Unraveling peculiar magnetism and band topology in Mn3Sb

Abstract

Magnetic, pseudogap, topological, magnetostructural, and elastic behaviors of Mn3Sb have been unraveled. The ferrimagnetism (FIM) is described by localized and delocalized electron magnetism resulting in different magnetic moments on Mn atoms, confirming the neutron diffraction data. The identified magnetostructural properties are due to the non-equivalent Mn atoms in its lowest symmetry structure. The electronic structure is also unique due to variable valance states of Mn atoms. The magnetic moment (4.10 μB) of non-equivalent Mn1 atom is antiparallely aligned with the magnetic moments (2.34 μB) of Mn2 and Mn3 atoms.
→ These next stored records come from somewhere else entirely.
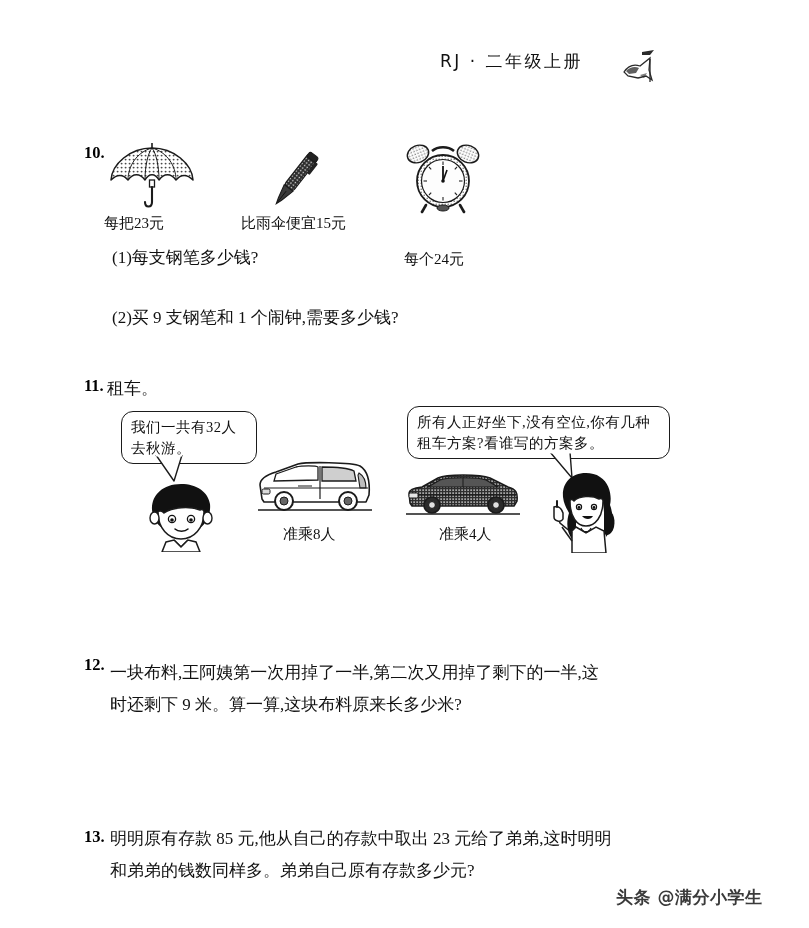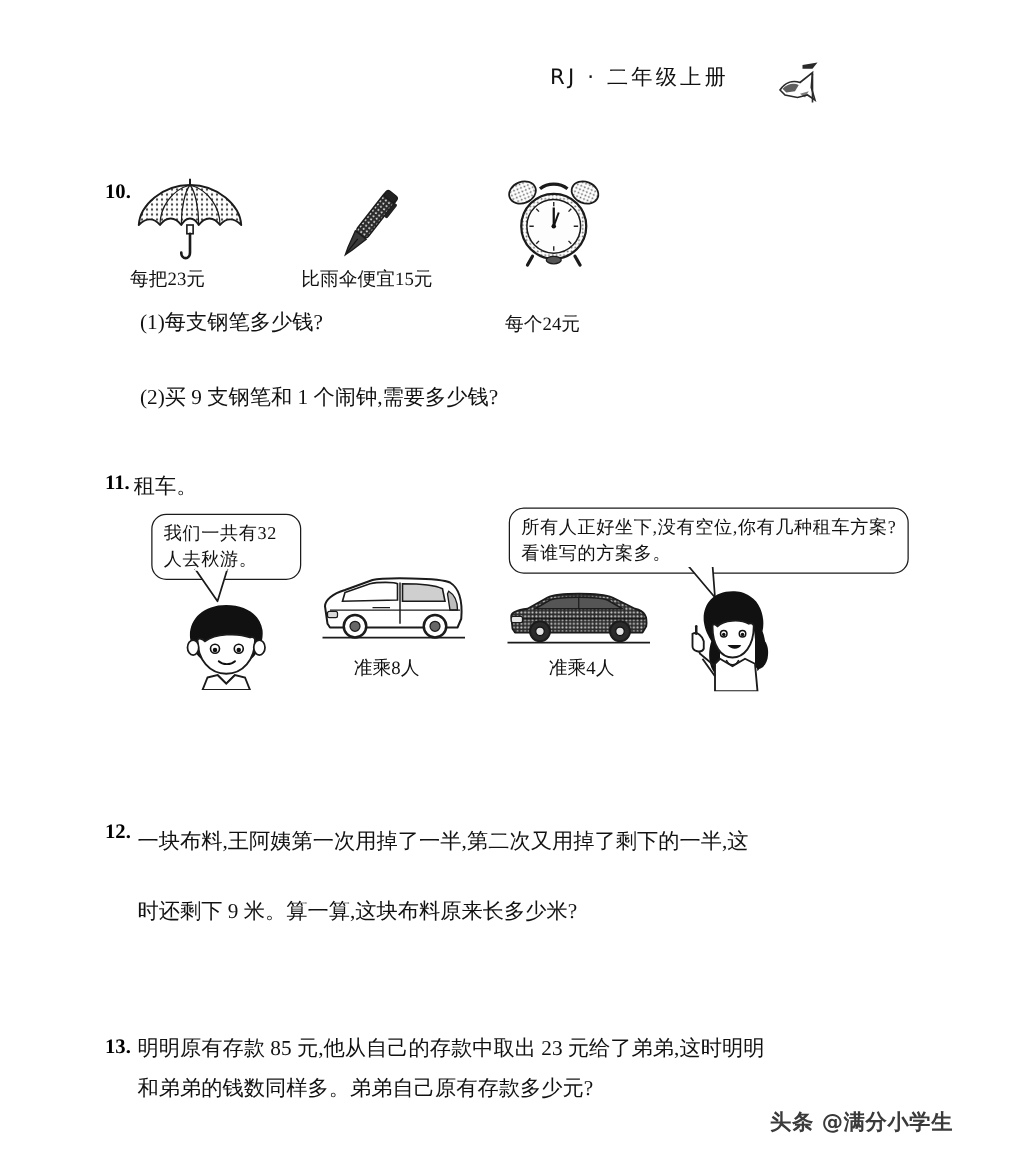--- a/index.html
+++ b/index.html
@@ -93,7 +93,7 @@
     color: #111;
     letter-spacing: 0.5px;
   }
-  .bubble-left  { left: 121px; top: 38px; width: 120px; }
+  .bubble-left  { left: 121px; top: 38px; width: 136px; }
   .bubble-right { left: 407px; top: 33px; width: 320px; }
 
   .tail { position: absolute; }

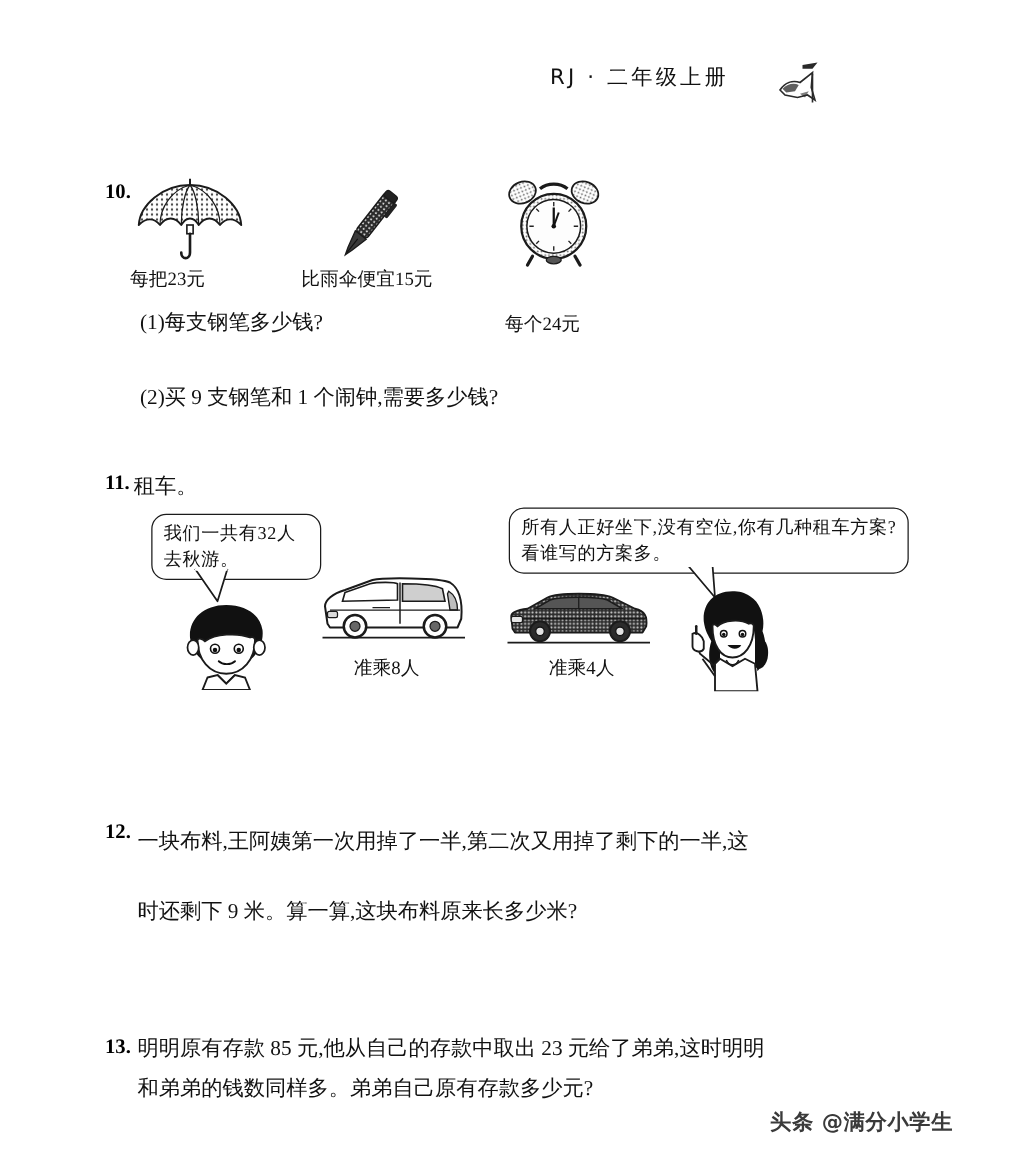--- a/index.html
+++ b/index.html
@@ -94,7 +94,7 @@
     letter-spacing: 0.5px;
   }
   .bubble-left  { left: 121px; top: 38px; width: 136px; }
-  .bubble-right { left: 407px; top: 33px; width: 320px; }
+  .bubble-right { left: 407px; top: 33px; width: 263px; }
 
   .tail { position: absolute; }
 

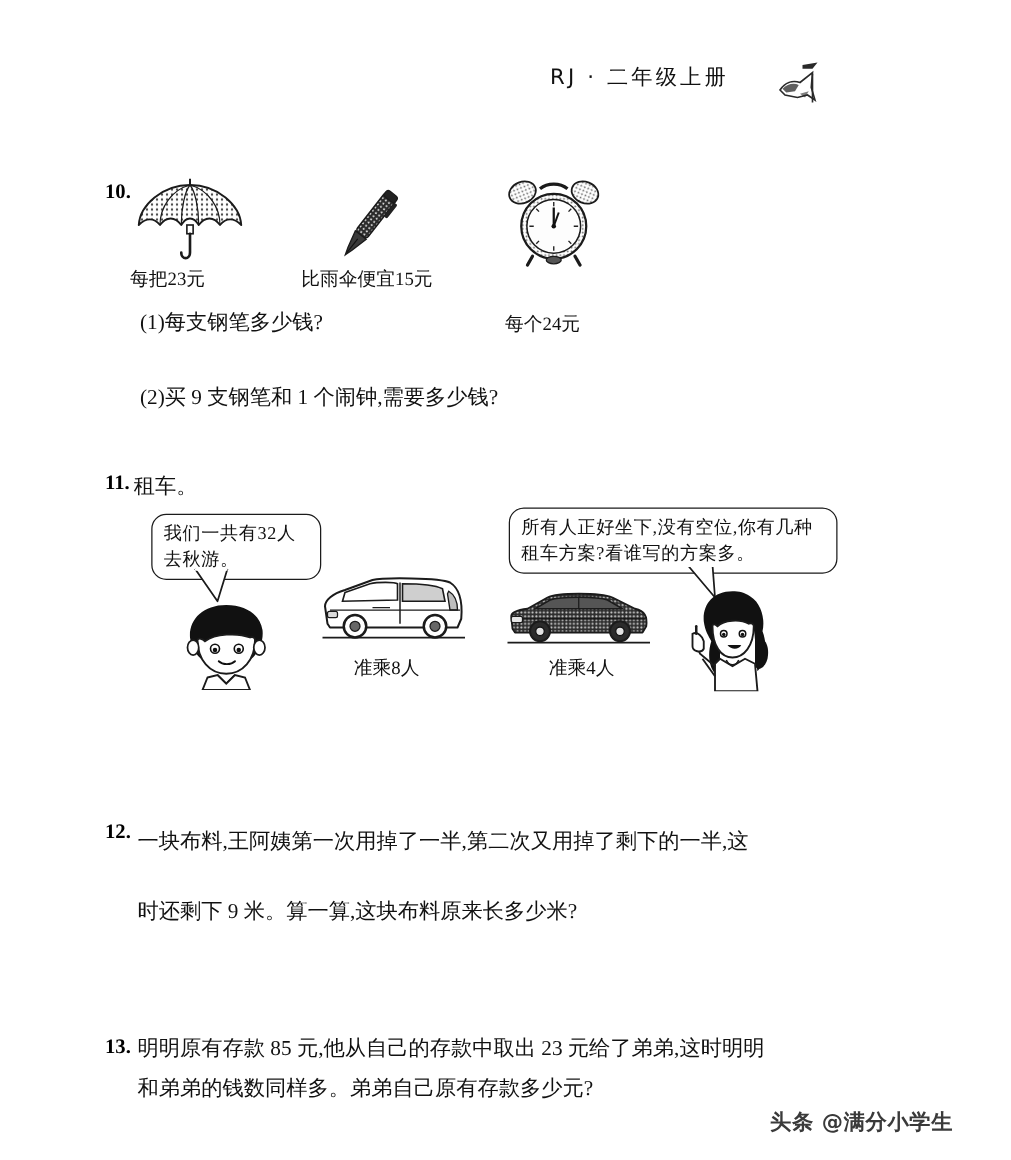--- a/index.html
+++ b/index.html
@@ -310,7 +310,7 @@
 
   <div class="qnum" style="left:84px; top:628px;margin-top:27px;">12.</div>
   <div class="qtext" style="left:110px; top:658px;">一块布料,王阿姨第一次用掉了一半,第二次又用掉了剩下的一半,这</div>
-  <div class="qtext" style="left:110px; top:714px;">时还剩下 9 米。算一算,这块布料原来长多少米?</div>
+  <div class="qtext" style="left:110px; top:690px;">时还剩下 9 米。算一算,这块布料原来长多少米?</div>
 
   <div class="qnum" style="left:84px; top:827px;">13.</div>
   <div class="qtext" style="left:110px; top:824px;">明明原有存款 85 元,他从自己的存款中取出 23 元给了弟弟,这时明明</div>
The estimated Curie temperature, TC, is higher than the room temperature, which may have above the room temperature applications in spintronic devices. The band structure and density of states (DOS) show the characteristics of band topology (opening of a gap in Dirac-like band features) and pseudo-gap, respectively, around the Fermi level. While expanding the unit cell, the tetragonal FIM ground state transforms to the cubic primitive FIM phase, however, the contraction transforms it to the L12 ferromagnetic (FM) phase. The estimated elastic constants, bulk to shear modulus ratio, and elastic anisotropy factor indicate that Mn3Sb exhibits mechanically stable, ductile, and anisotropic behaviors, respectively.